Please copy the records exactly as they appear, with all pictures left out.

Data items:

————

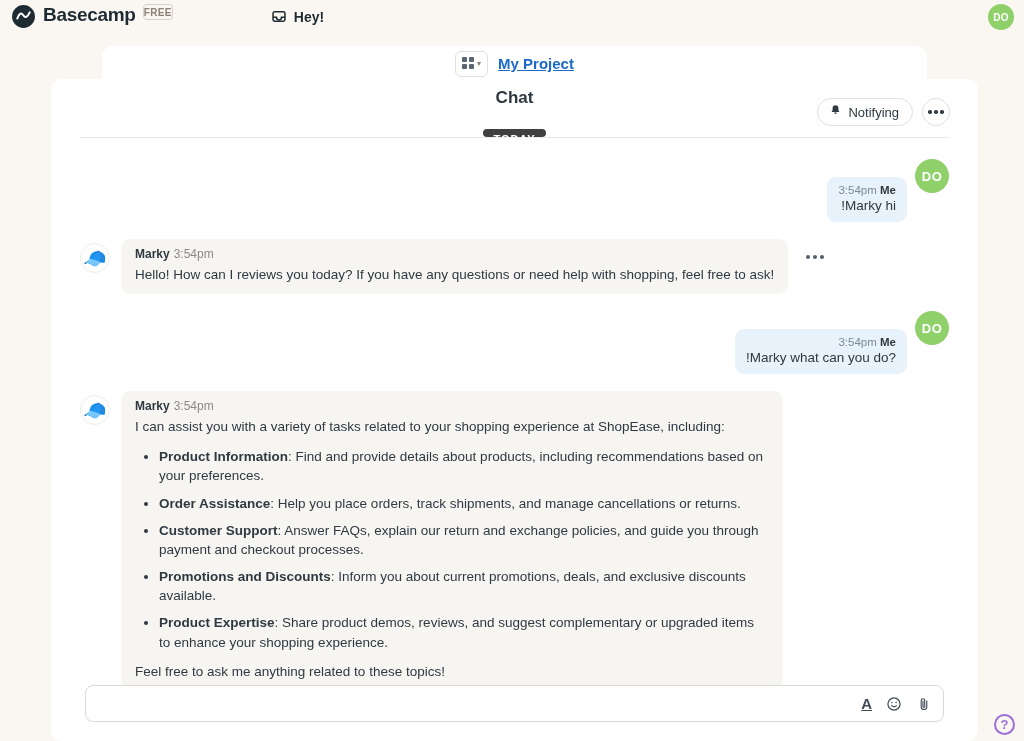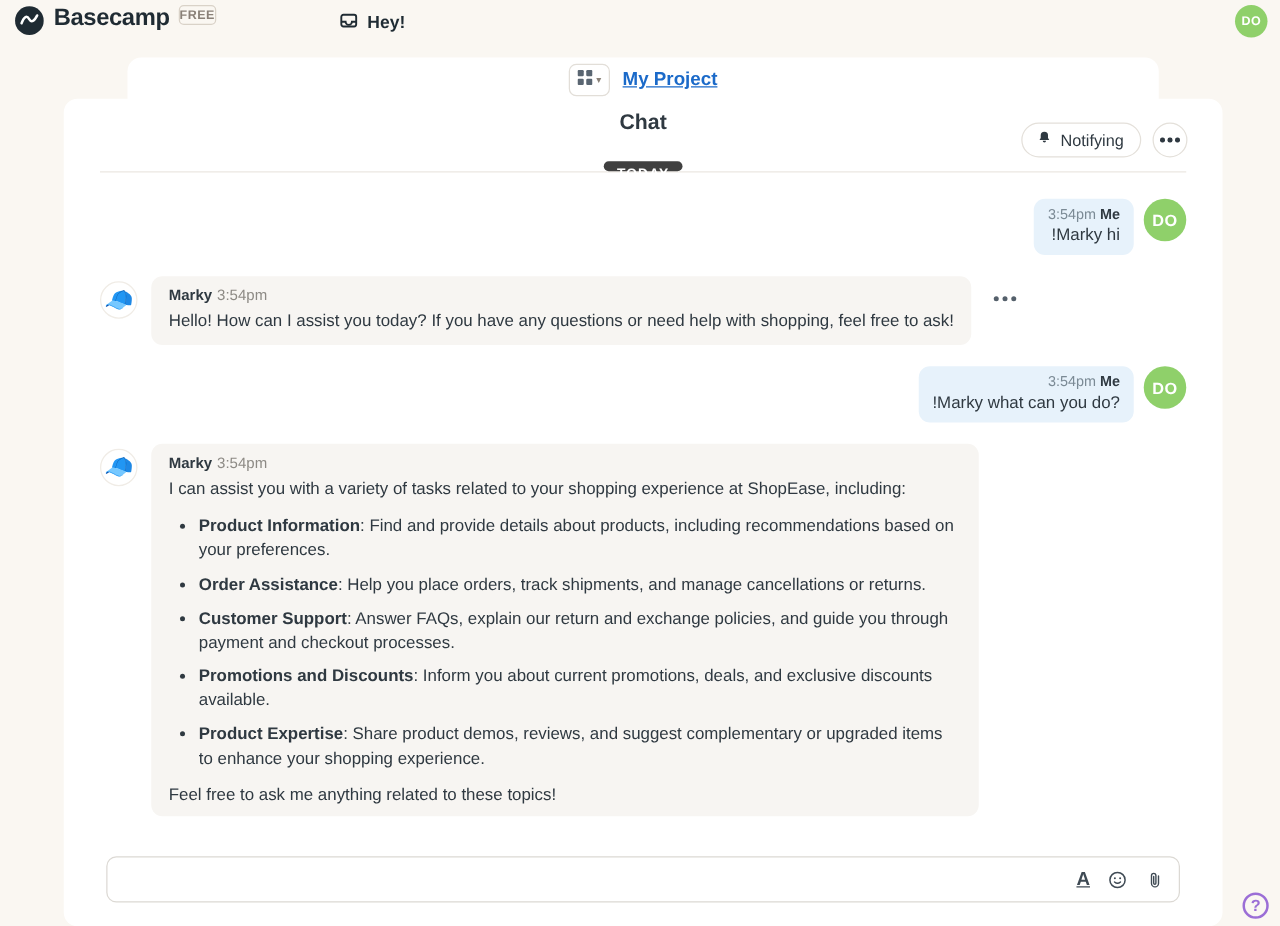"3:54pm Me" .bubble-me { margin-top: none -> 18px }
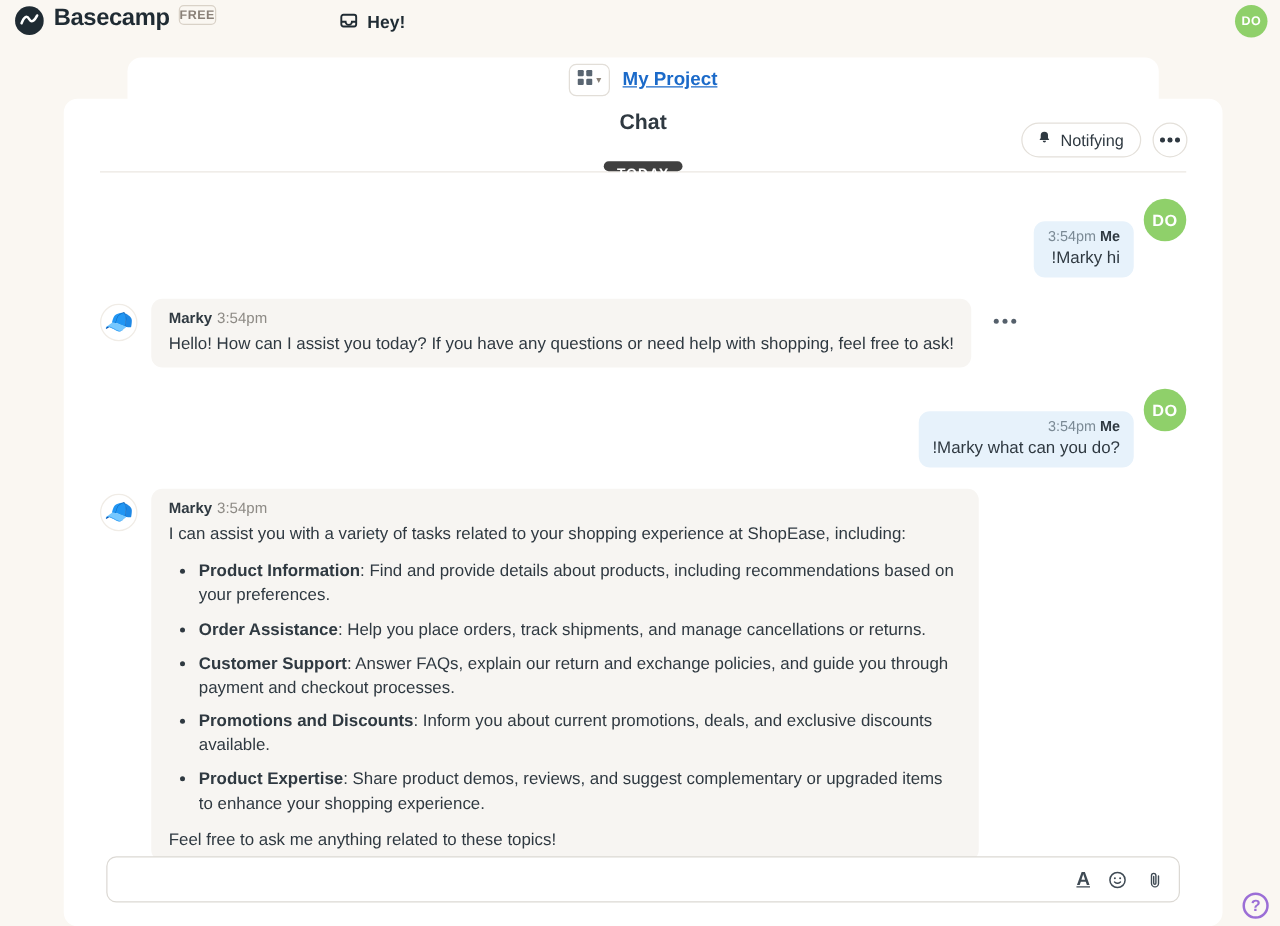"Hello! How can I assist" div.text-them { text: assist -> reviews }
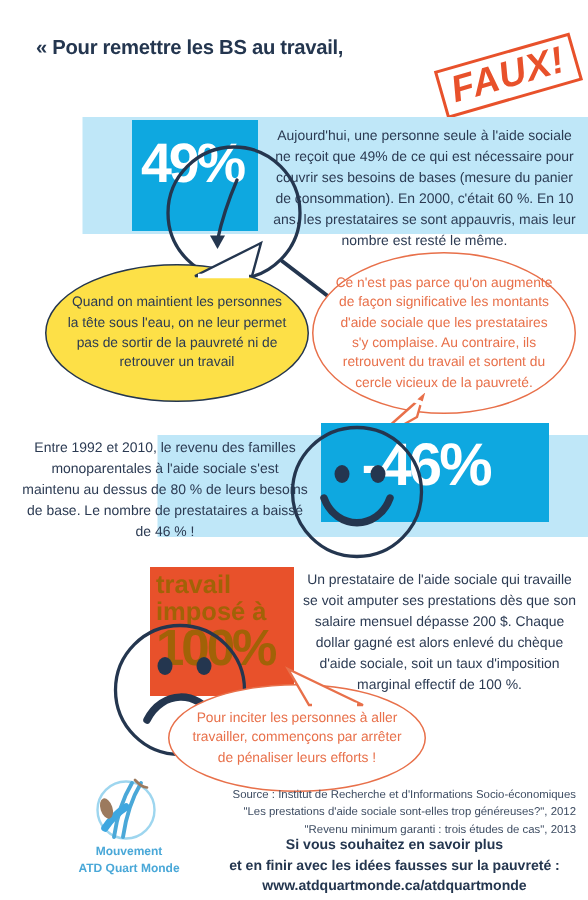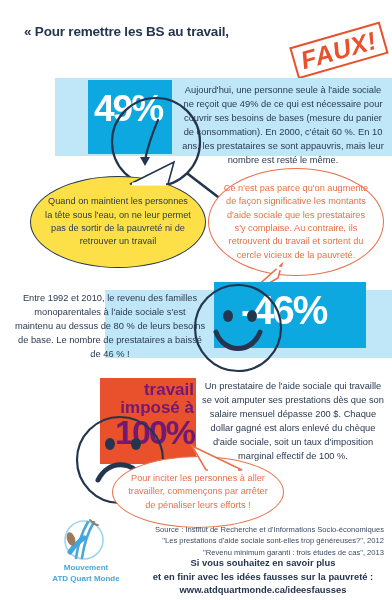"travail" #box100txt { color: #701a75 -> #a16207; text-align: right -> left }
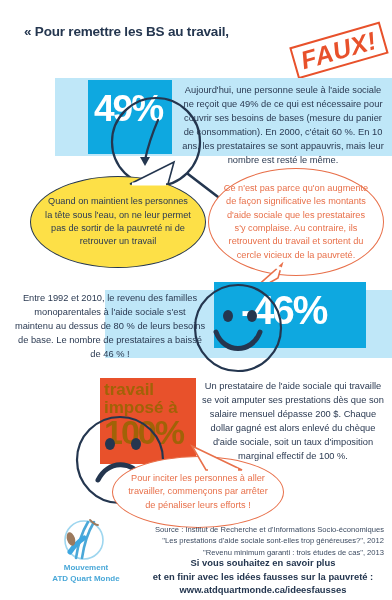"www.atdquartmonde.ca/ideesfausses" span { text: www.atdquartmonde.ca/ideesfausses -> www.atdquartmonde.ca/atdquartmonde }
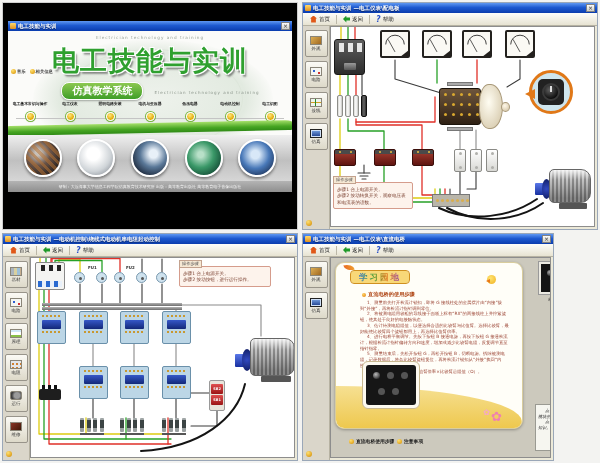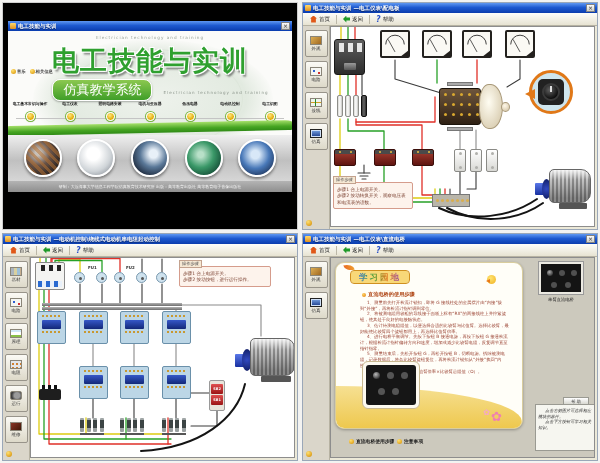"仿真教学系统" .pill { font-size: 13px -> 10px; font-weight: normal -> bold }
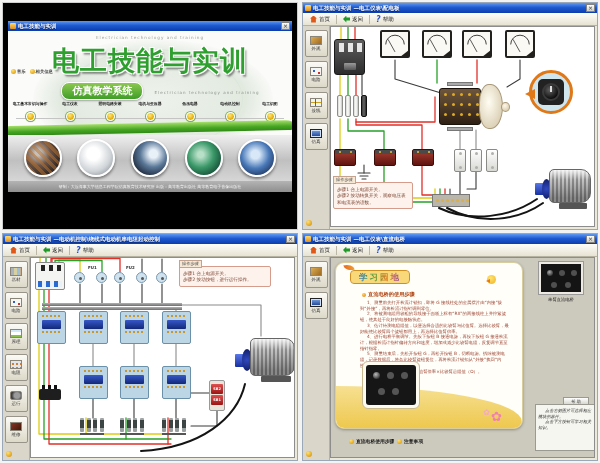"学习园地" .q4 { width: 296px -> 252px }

————

## TASK SOLUTION
"3:54pm Me" .bubble-me { margin-top: none -> 18px }
"Hello! How can I assist" div.text-them { text: assist -> reviews }
"travail" #box100txt { color: #701a75 -> #a16207; text-align: right -> left }
"www.atdquartmonde.ca/ideesfausses" span { text: www.atdquartmonde.ca/ideesfausses -> www.atdquartmonde.ca/atdquartmonde }
"仿真教学系统" .pill { font-size: 13px -> 10px; font-weight: normal -> bold }
"学习园地" .q4 { width: 296px -> 252px }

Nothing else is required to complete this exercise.